Pays souvent sombre, pays parfois souriant, pays baigné d' intense et blanche lumière, pays d' ombres mouvantes ou plombées, pays varié en son unité, tel est notre Jura. Dans le détail il se pare de la verdure du hêtre, du jaune des dents de lion ou du rose de l' esparcette; vu de plus haut il devient bleu, ou violet, bordé par la terre des vignes, et ses pâturages gris ne prennent que rarement une teinte verte ou jaune, lorsque le soleil fait filtrer ses rayons entre les lourds nuages d' orage; alors le Jura s' anime; l' ombre creuse des combes, fait surgir des crêtes, les hérisse de sapins et de rochers; elle fait plonger des arêtes dans des vallées qui paraissent profondes; elle fait ressortir les petits cubes qui sont les habitations des hommes, elle patine de gris cendré les métairies, elle les étend confortablement, elle rend vénérables leurs vieilles pierres. Le miracle de la lumière et le miracle des ombres ne se produit nulle part de façon plus imprévue et plus variée que dans les pays des noirs sapins et des longues vallées parallèles; il estompe le lointain, le pare de rêves mauves ou bruns ou gris, et il fait surgir au premier plan la richesse infinie de ses gazons, de ses fleurs, de ses insectes, l' originalité de leur destinée. Et les longs murs de pierres sèches s' en vont au gré des mamelons, dans l' ombre tragique ou bienfaisante, rectilignes, ou, suivant leur fantaisie, obliquant au nord, au sud, pour plonger tout à coup dans le lac qui est un autre monde, mille mètres plus bas, avec des reflets bleu ciel et outremer.

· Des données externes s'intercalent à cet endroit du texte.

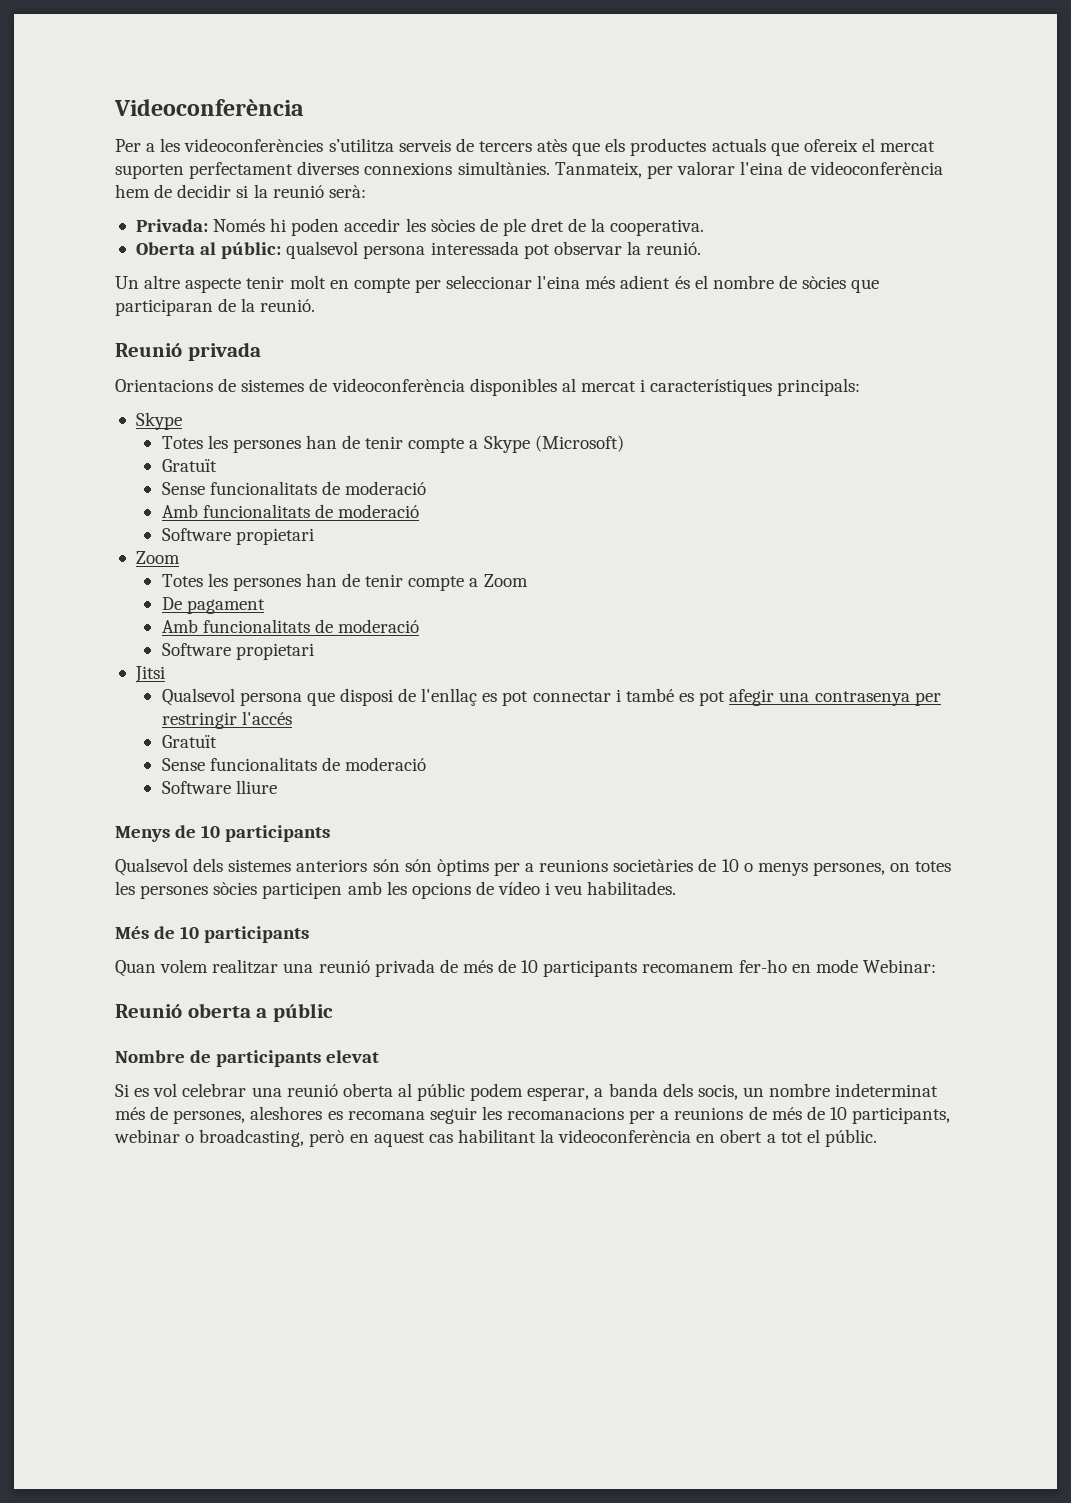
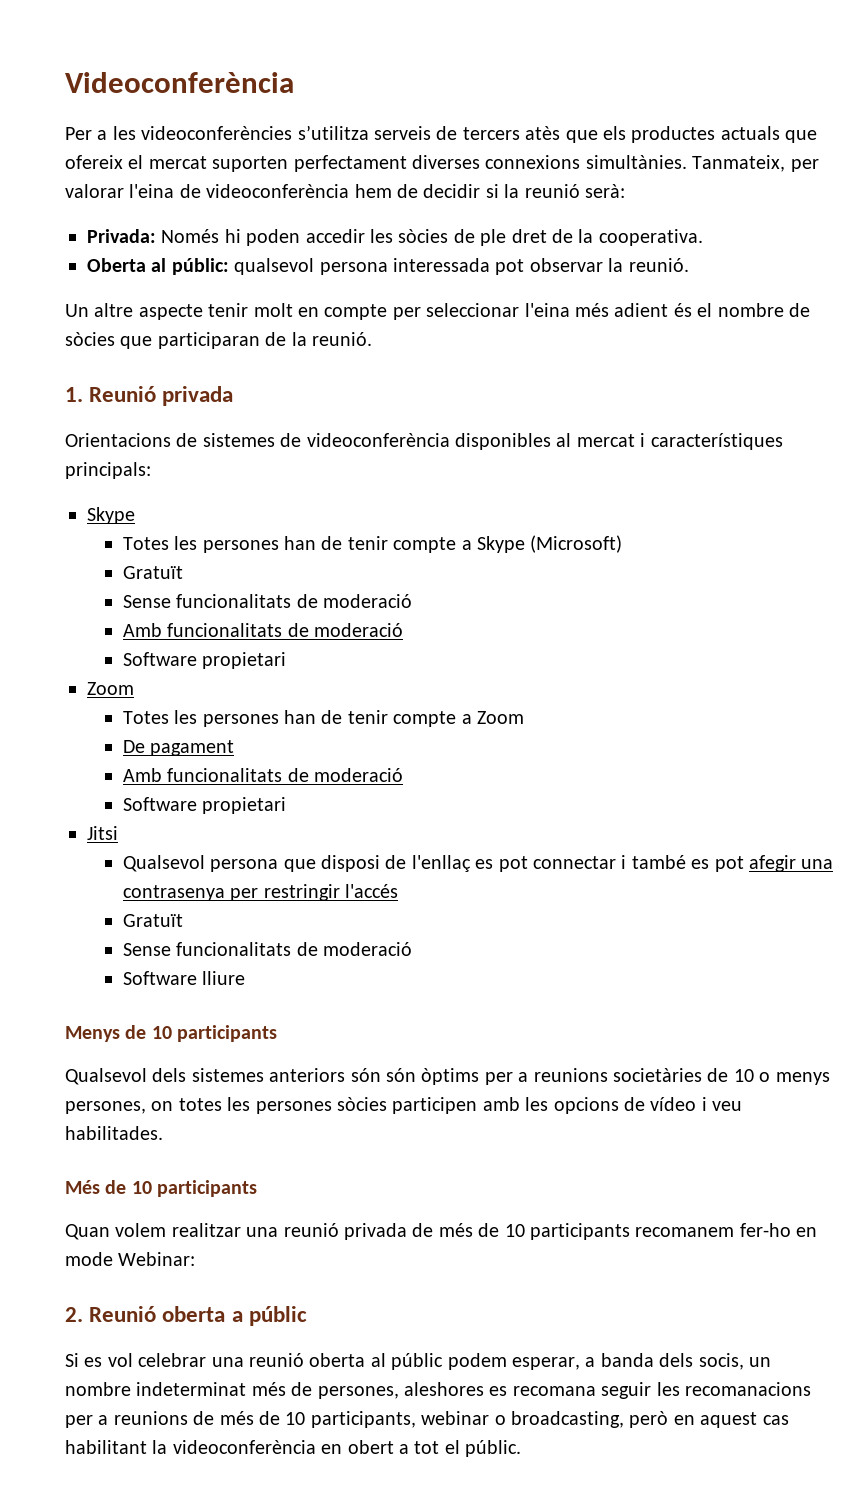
- Reunió privada
+ 1. Reunió privada
- Reunió oberta a públic
+ 2. Reunió oberta a públic
- Nombre de participants elevat

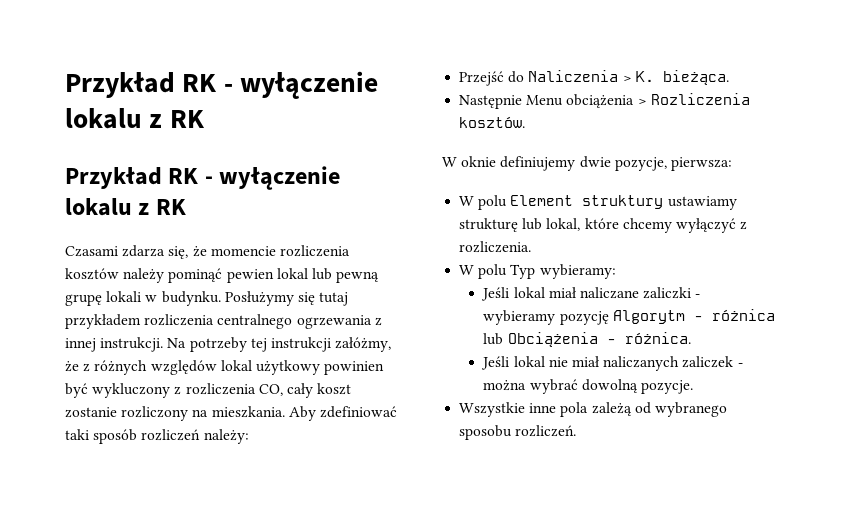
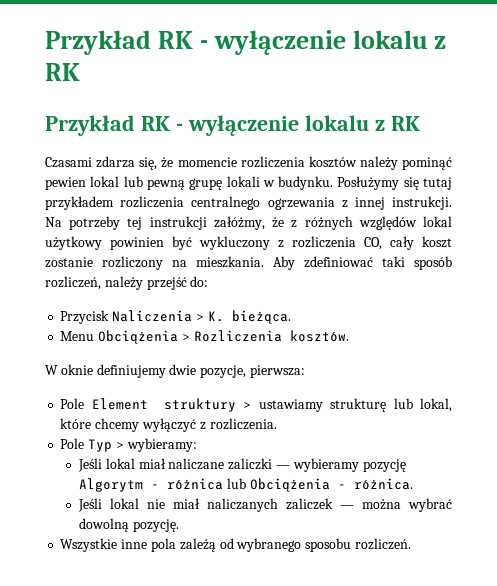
- Aby zdefiniować taki sposób rozliczeń należy:
- Przejść do Naliczenia > K. bieżąca.
+ Aby zdefiniować taki sposób rozliczeń, należy przejść do:
+ Przycisk Naliczenia > K. bieżąca.
- Następnie Menu obciążenia > Rozliczenia kosztów.
+ Menu Obciążenia > Rozliczenia kosztów.
- W polu Element struktury ustawiamy strukturę lub lokal, które chcemy wyłączyć z rozliczenia.
+ Pole Element struktury > ustawiamy strukturę lub lokal, które chcemy wyłączyć z rozliczenia.
- W polu Typ wybieramy:
+ Pole Typ > wybieramy:
- Jeśli lokal miał naliczane zaliczki - wybieramy pozycję Algorytm - różnica lub Obciążenia - różnica.
+ Jeśli lokal miał naliczane zaliczki — wybieramy pozycję Algorytm - różnica lub Obciążenia - różnica.
- Jeśli lokal nie miał naliczanych zaliczek - można wybrać dowolną pozycje.
+ Jeśli lokal nie miał naliczanych zaliczek — można wybrać dowolną pozycję.

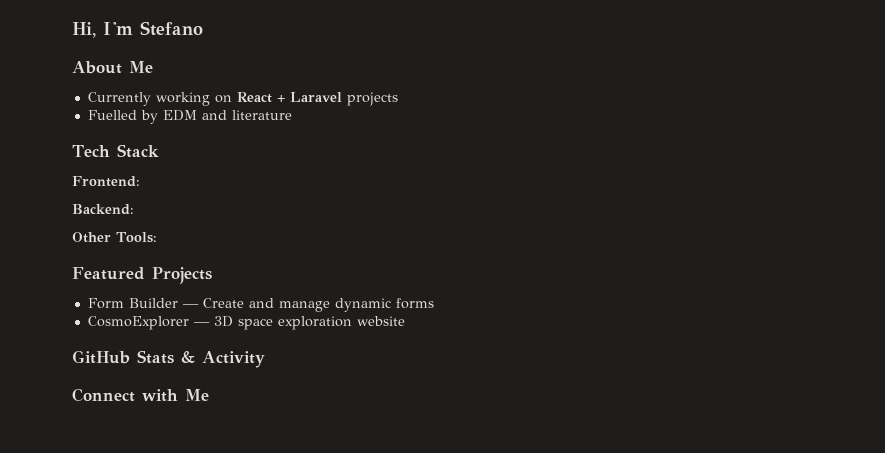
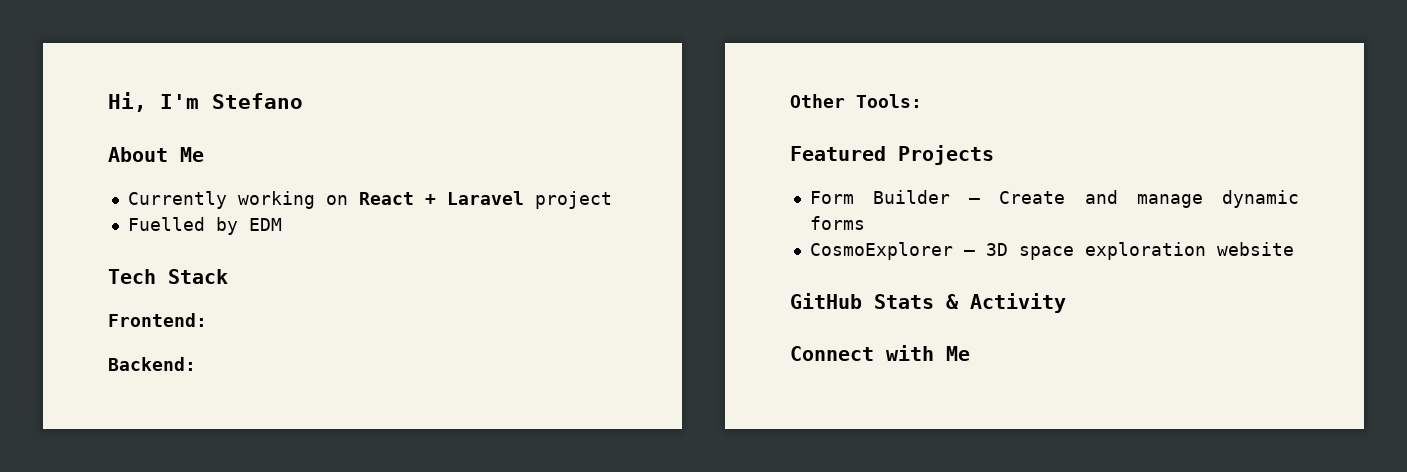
- Currently working on React + Laravel projects
+ Currently working on React + Laravel project
- Fuelled by EDM and literature
+ Fuelled by EDM

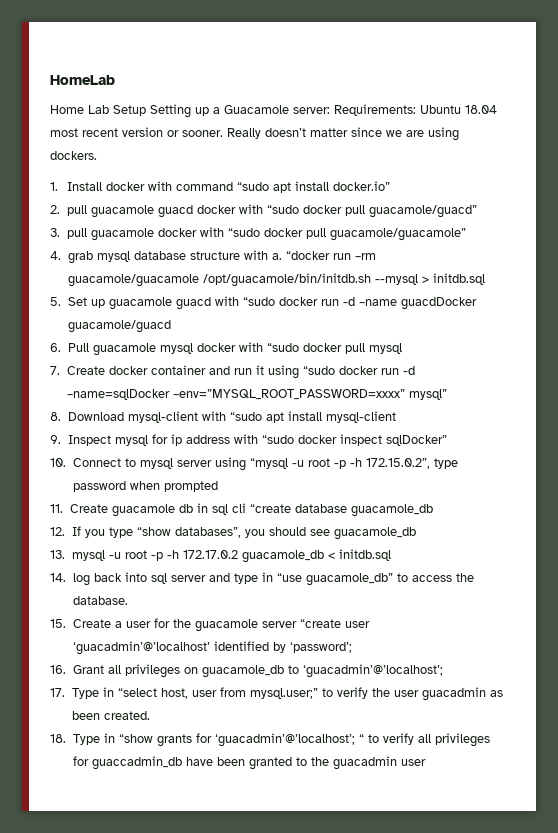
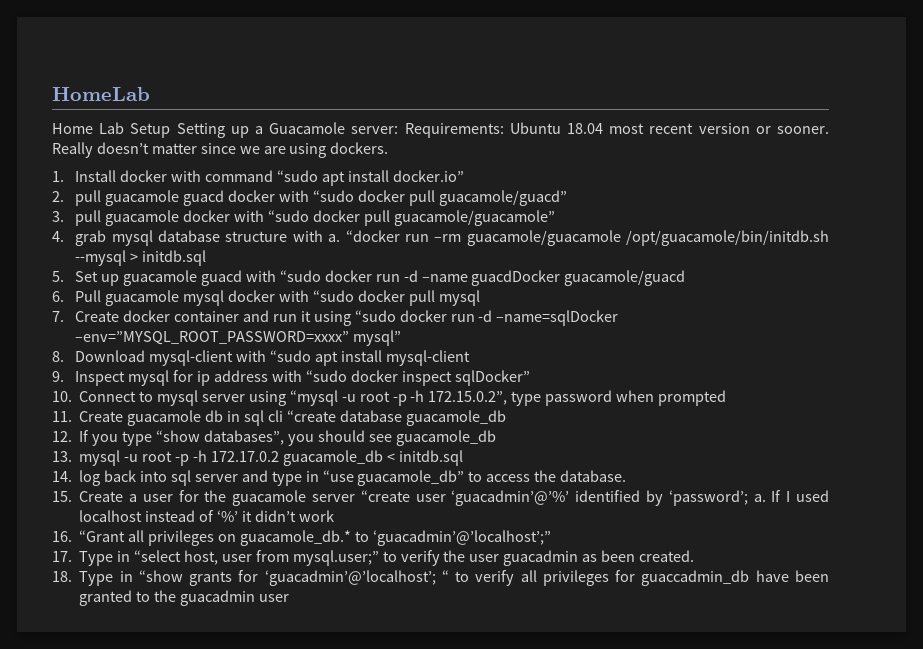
- 15. Create a user for the guacamole server “create user ‘guacadmin’@’localhost’ identified by ‘password’;
+ 15. Create a user for the guacamole server “create user ‘guacadmin’@’%’ identified by ‘password’; a. If I used localhost instead of ‘%’ it didn’t work
- 16. Grant all privileges on guacamole_db to ‘guacadmin’@’localhost’;
+ 16. “Grant all privileges on guacamole_db.* to ‘guacadmin’@’localhost’;”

Le Jura est une des frontières de la Suisse. Il en est une des limites; chaque fois que nous avons gravi une montagne des Alpes notre cœur de Jurassien cherche à l' horizon cette limite du nord, ce trait bleu, cette frontière tracée d' une main délicate en même temps que décidée. Cette région n' est d' ailleurs pas une cloison, mais une terre d' échange. De ses monts calmes nous sommes attirés par le chaos des grandes Alpes, et vers le nord nous rencontrons au-delà d' autres monts tranquilles, la lumière blonde de la Bourgogne ou l' aimable Forêt Noire; notre, esprit vagabonde du romantisme des Alpes à la mystique Allemagne et à la classique terre de France; notre esprit trouve dans ces longues vallées du Jura, dans ces lignes horizontales, un terrain d' équilibre qui fait éclore les passions et qui les assouvit, un terrain qui a formé des voyageurs, donné la nostalgie de l' espace en même temps qu' il s' est attaché ses habitants par leur être le plus intime. Terre de raison, terre d' équilibre, terre infinie, terre classique comparée aux Alpes; terre de séparation de pays septentrionaux, mais terre d' échange des vertus subtiles de peuples intelligents. Terre où l'on travaille, terre où l'on pense, terre où l'on aime, terre que l'on aime, puisse notre Jura connaître toujours les claires matinées d' hiver, sans nuage et sans poussière, et les limpides soirs d' été, tranquilles, paisibles, où tous ses habitants se sentent étroitement unis.